Abstract
Perforin gene (PRF1) mutations cause the primary form of hemophagocytic lymphohistiocytosis (HLH). We report a genetic defect of PRF1 in a 62-year-old Japanese man with recurrent episodes of HLH. Sequencing of PRF1 from both peripheral blood mononuclear cells and nail clippings showed compound heterozygous mutation, including deletion of two base pairs at codons 1090 and 1091 (1090–1091delCT) and guanine-to-adenine conversion at nucleotide position 916 (916G→A). Although primary HLH has been detected in infants and children, genetic mutation of PRF1 or other genes should be considered a differential diagnosis of HLH even in the elderly.The primary form of hemophagocytic lymphohistiocytosis (HLH),1–3 also known as familial hemophagocytic lymphohistiocytosis (FHL), shows autosomal recessive inheritance which is fatal unless aggressively treated. Mutations in the perforin gene (PRF1) were first documented in patients with FHL by Stepp et al., and have been classified as FHL type2.4 The onset of FHL typically occurs within the first year of life in 70–80% of cases, and the number of patients under 6 months of age is especially high.5–7 We report a case of HLH at 62 years of age, referable to compound heterozygous PRF1 mutation.
A 62-year-old man was referred to us on August 18, 2004 because of persistent fever. There was no family history of unexplained fever, pancytopenia, or lymphoid malignancies. He had had tuberculosis-related pleurisy at the age of 23. He had no history of any cancer. Late in July 2004, the patient had been admitted to a regional hospital after onset of fatigue and high fever. Physical examination demonstrated marked hepatosplenomegaly. Laboratory results included hemoglobin, 10.6 g/dL; white blood cell (WBC) count, 2.9×10/L; platelet count 50×10/L; lactate dehydrogenase (LDH) 1,054 U/L (normal 220 to 430); ferritin 13,078 ng/mL (normal 5 to 120); and soluble interleukin-2 receptor 9,044 U/mL (normal 190 to 650). A bone marrow aspirate was reported to show normocellular marrow without hemophagocytosis. The patient was treated with broad-spectrum antibiotics without improvement. When his condition deteriorated and fever persisted, he was referred to us. Re-evaluation of the previously obtained bone marrow aspirate detected hemophagocytosis. On admission, his temperature was 37.1°C, with a gradual improvement in his general condition. The spleen was palpable 7 cm below the left costal margin. Laboratory results showed moderate pancytopenia (WBC 2.27×10/L; hemoglobin, 9.9 g/dL; platelets 6.8×10/L); LDH 313 U/L (normal 119 to 229); and elevated ferritin 6,306 ng/mL. Serologic tests for herpes simplex virus (HSV), Epstein Barr virus (EBV), human herpes virus-6 (HHV-6), cytomegalovirus (CMV), and parvovirus B19 showed past infection, and PCR blood examinations were negative for HSV, EBV, HHV-6, CMV and parvovirus B19. Eleven days after admission his general condition recovered and palpable splenomegaly had resolved. He was discharged with a diagnosis of HLH of undetermined etiology.

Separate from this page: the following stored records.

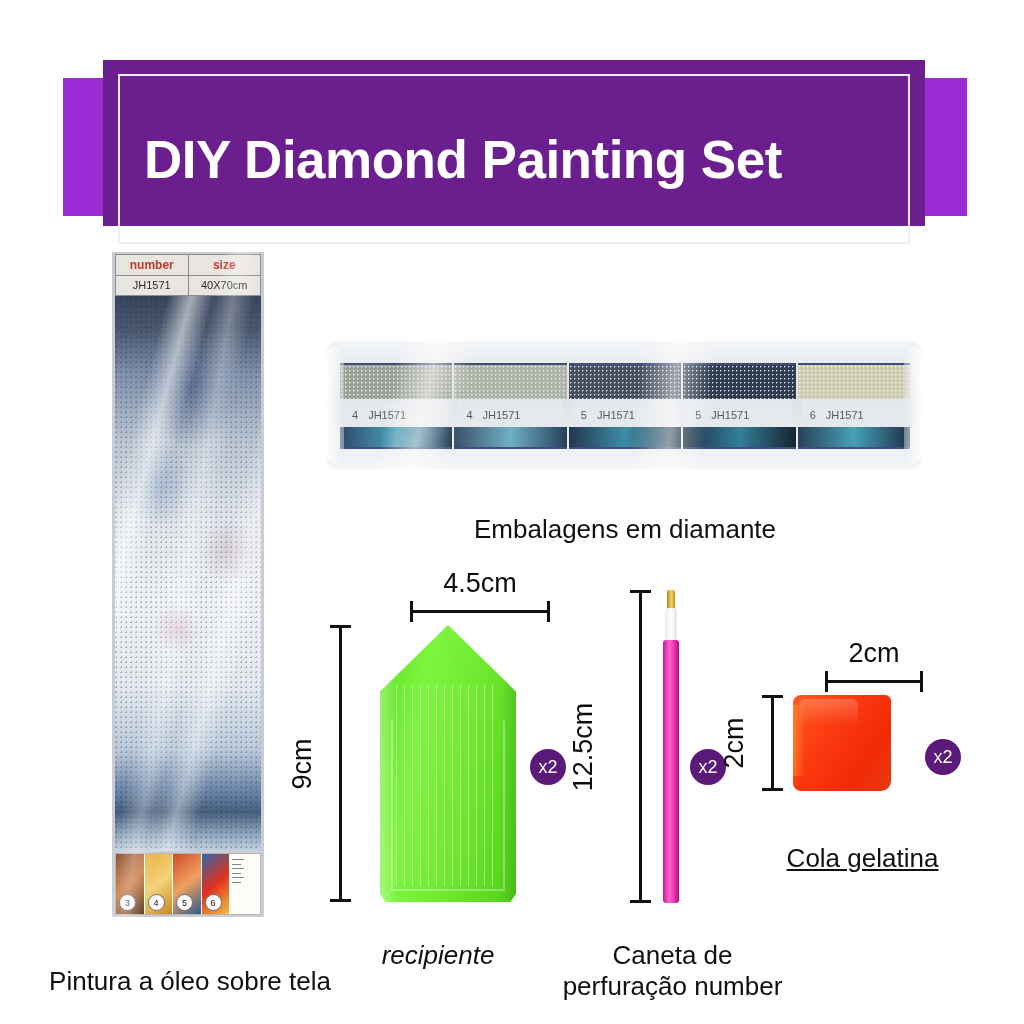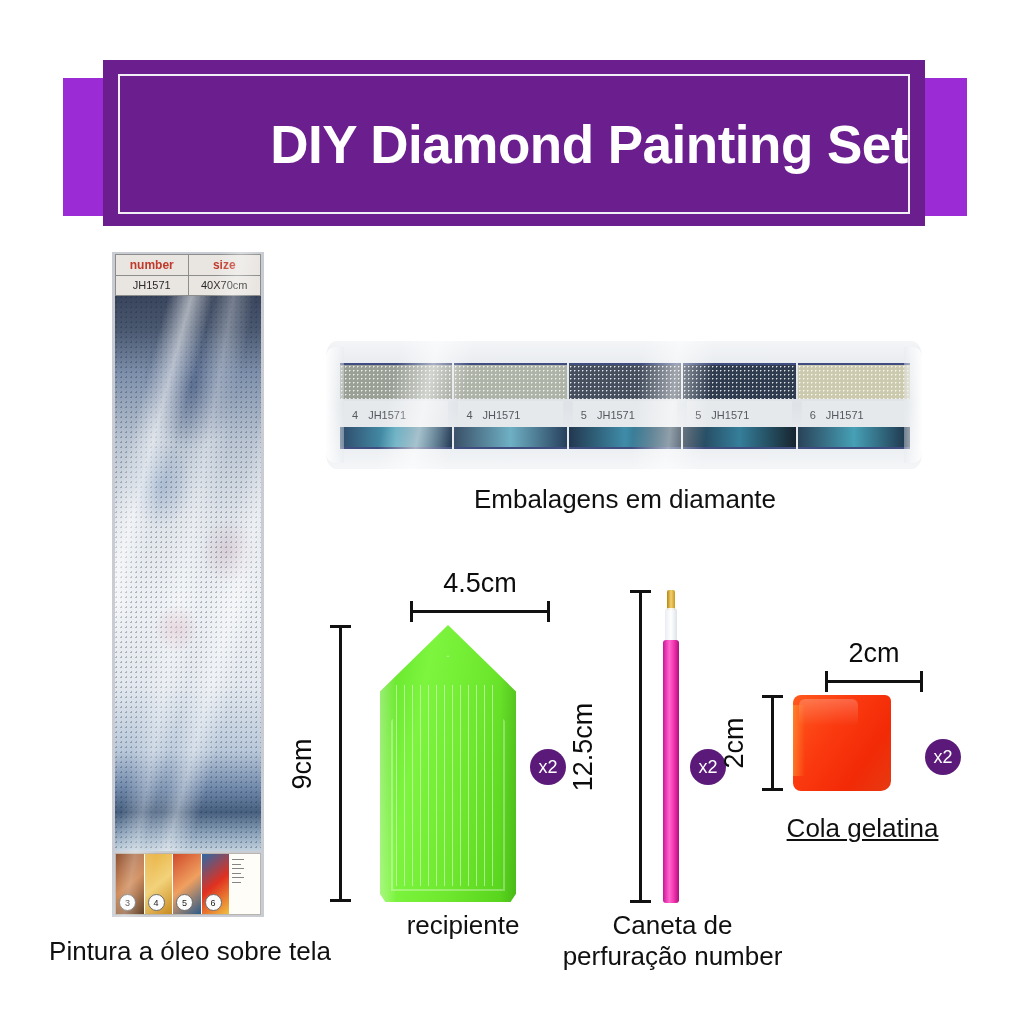"DIY Diamond Painting Set" #banner-inner { height: 140px -> 170px; justify-content: flex-end -> flex-start; padding-left: none -> 24px }
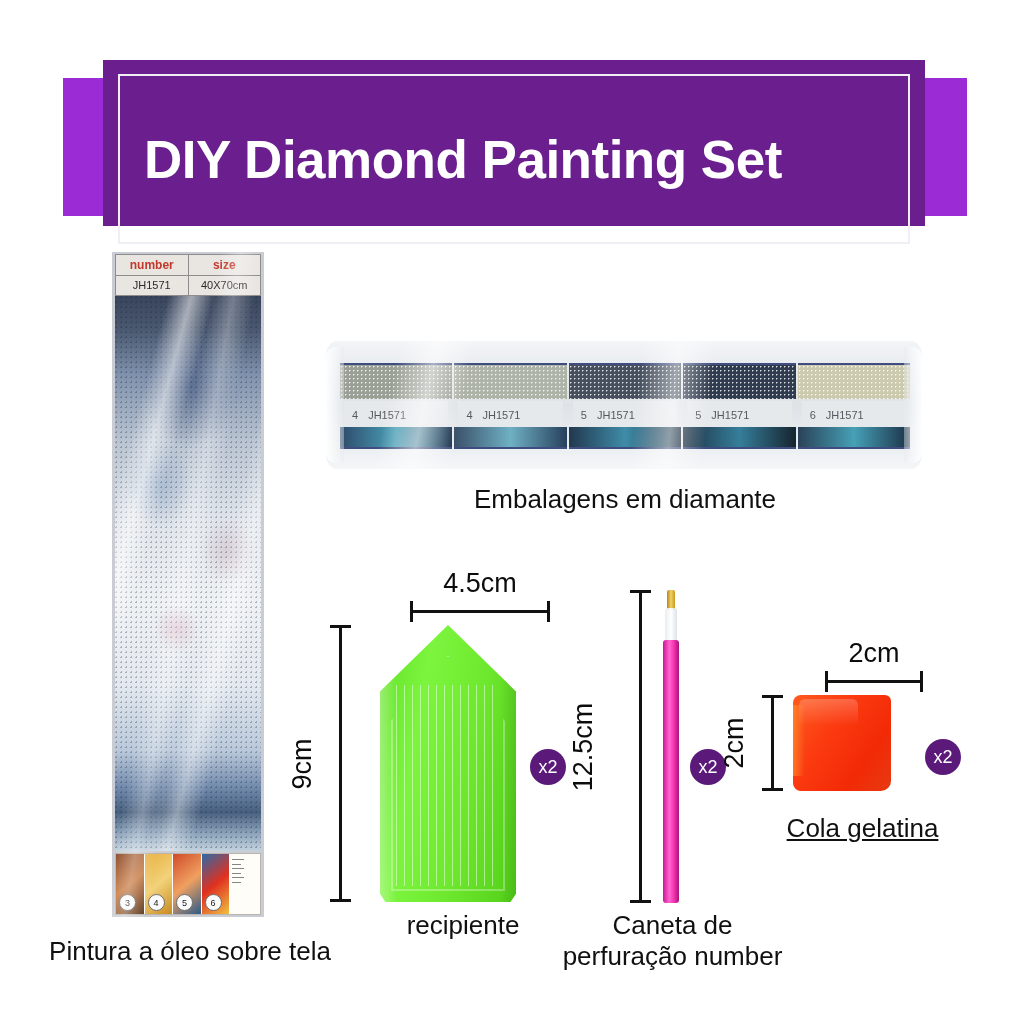"Embalagens em diamante" .caption { margin-top: none -> 30px }
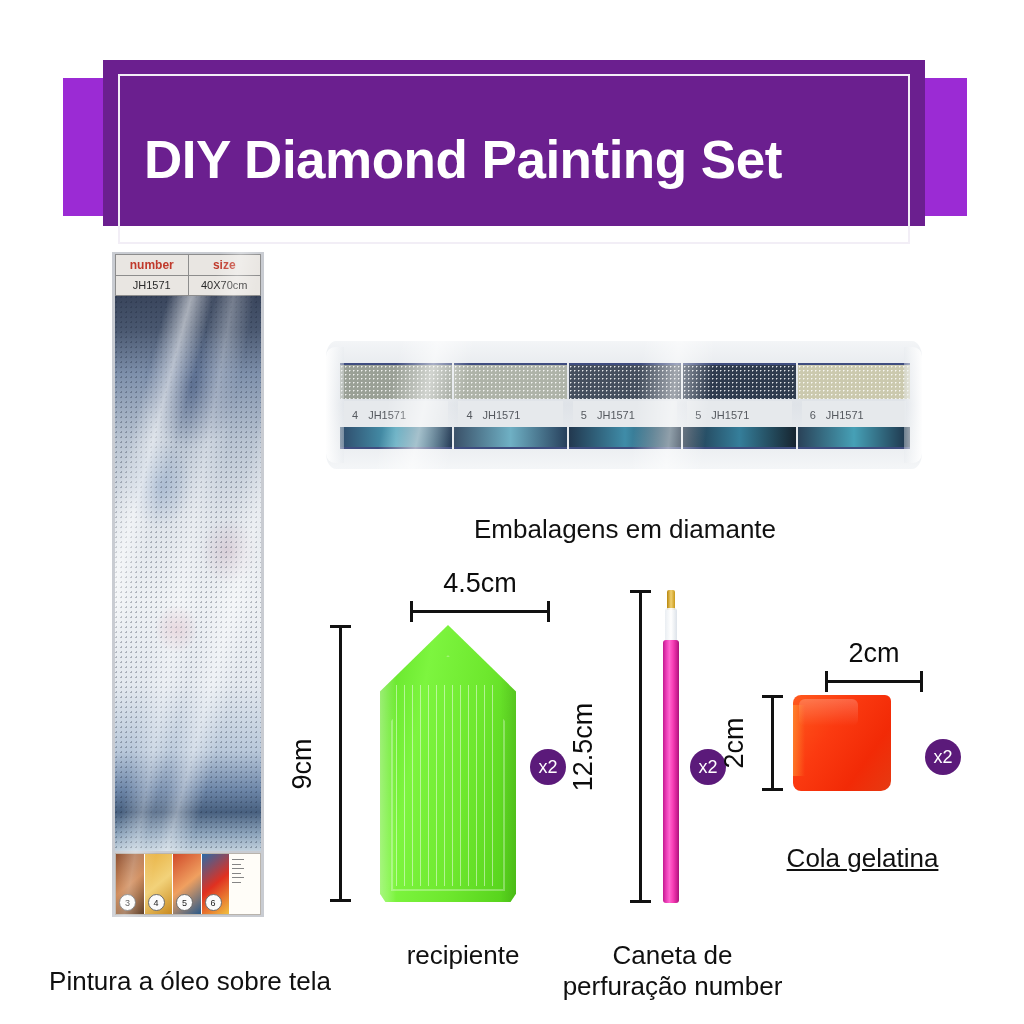"recipiente" #caption-tray { font-style: none -> italic; left: 348px -> 323px }
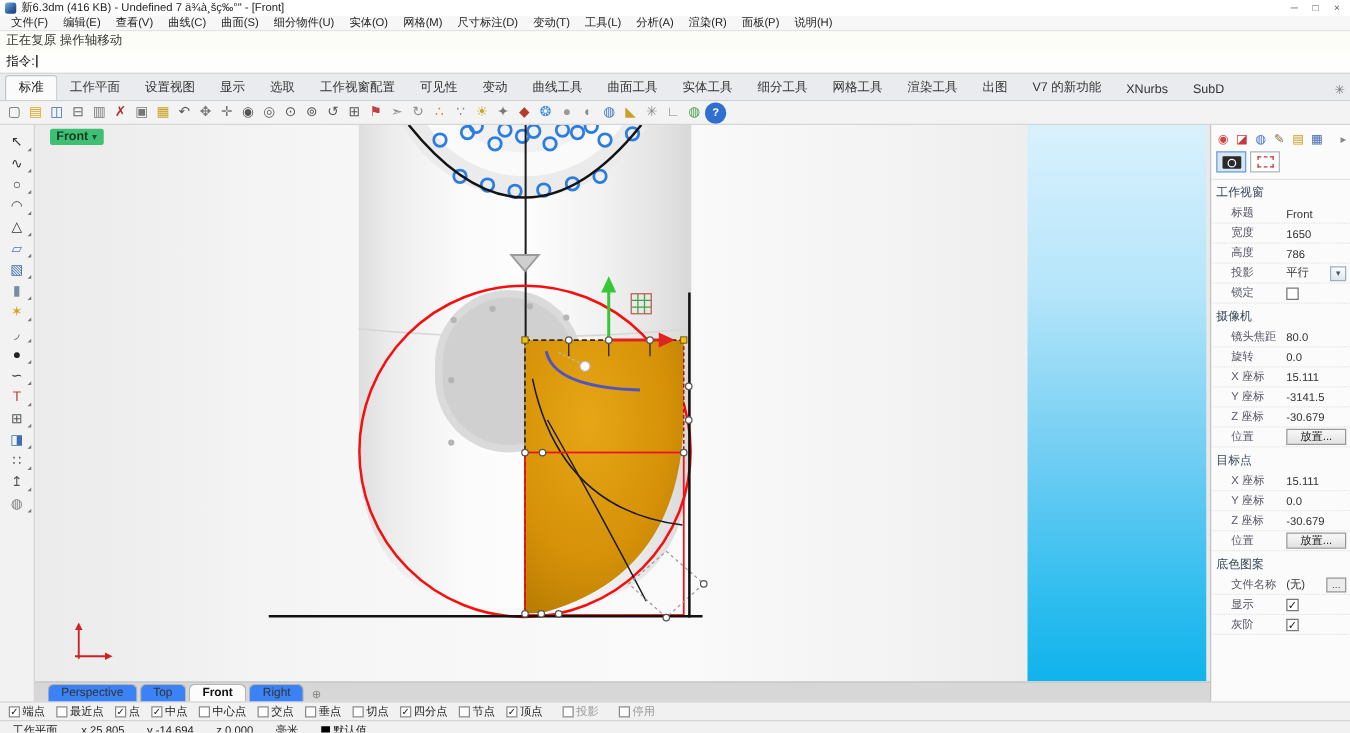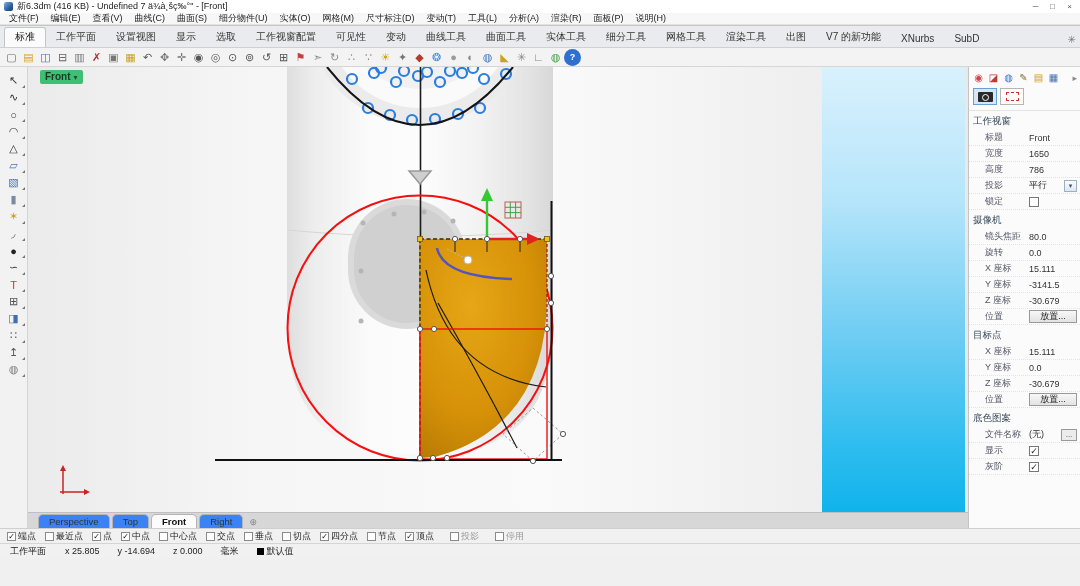"正在复原 操作轴移动" div.cmd-history { html: none -> <div>正在复原 操作轴移动</div> }
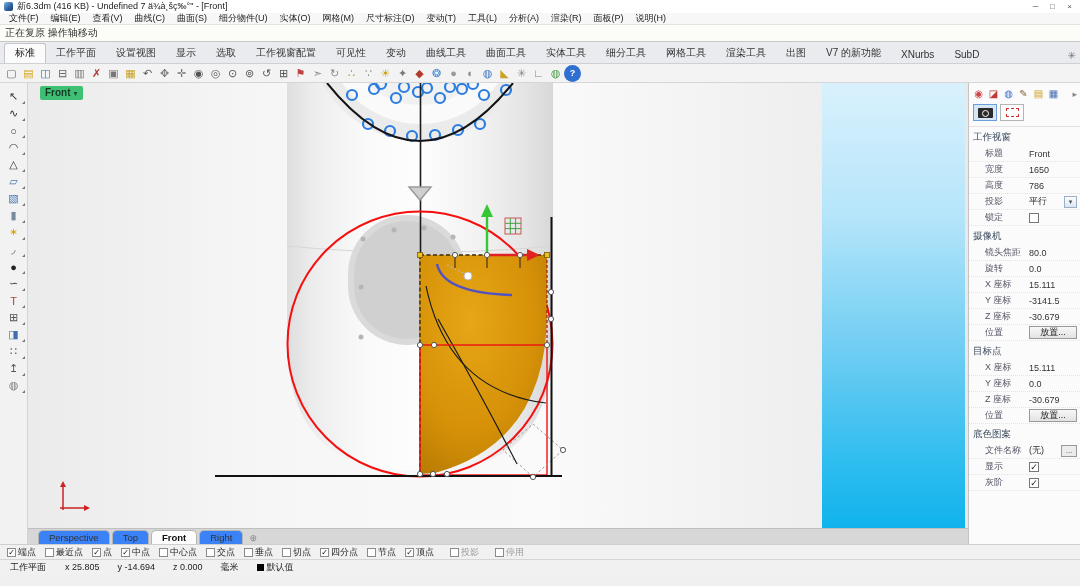"指令:" div.cmd-line { html: none -> <div><span>指令:</span><span></span></div> }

Late in September 2005, fever developed following symptoms of an upper respiratory infection and the patient consulted our hospital on October 18. On physical examination, body temperature was 38.5°C and the spleen was palpable 6 cm below the left costal margin. On readmission, laboratory data were WBC 3.34×10/L; hemoglobin 11.4 g/dL; platelets 8.6×10/L and LDH 510 U/L. A bone marrow examination again showed hemophagocytosis. Symptoms resolved in a week and he was discharged on November 11. However, he soon developed another upper respiratory infection and again developed HLH in mid-November. When the patient was readmitted on November 20, his body temperature was 39.5°C and the spleen was palpable at 15 cm. Hydrocortisone 100 mg was administered for 2 days, and the symptoms resolved completely. He was discharged on December 1. At the time of this report, in December 2006, he remains asymptomatic. Laboratory values are within normal limits.
Design and Methods
Flow cytometric analysis
We obtained peripheral blood mononuclear cells (PBMNC) and performed flow cytometric analysis as previously described.8
Assay for NK cell activity
NK cell activity among PBMNC was measured by incubating the cells with K562 targets for 4 hours at an effector-target (E/T) cell ratio of 20:1 (normal >18%).9
Generation of alloantigen-specific cytotoxic T cell (CTL) lines and analysis of CTL cytotoxicity
Alloantigen-specific CD8 CTL lines were generated and analyzed as previously described.10
Sequencing of PRF1
This analysis was approved by the Institutional Review Board, and written informed consent was obtained from the patient. Genomic DNA was extracted from the patient’s PBMNC and nail clippings. The coding region of PRF1 in exons 2 and 3 was sequenced as previously described.4,9
Western analysis
CTL lines were subjected to Western analysis as previously described.11
Results and Discussion
Flow cytometry showed markedly decreased intracellular perforin expression in both CD8 and CD56 cells. CD8/perforin cells were 0.3% (normal 16.8%±6.0%) and CD56/perforin cells 2.1% (normal 20.0%±7.2%) (Figure 1A).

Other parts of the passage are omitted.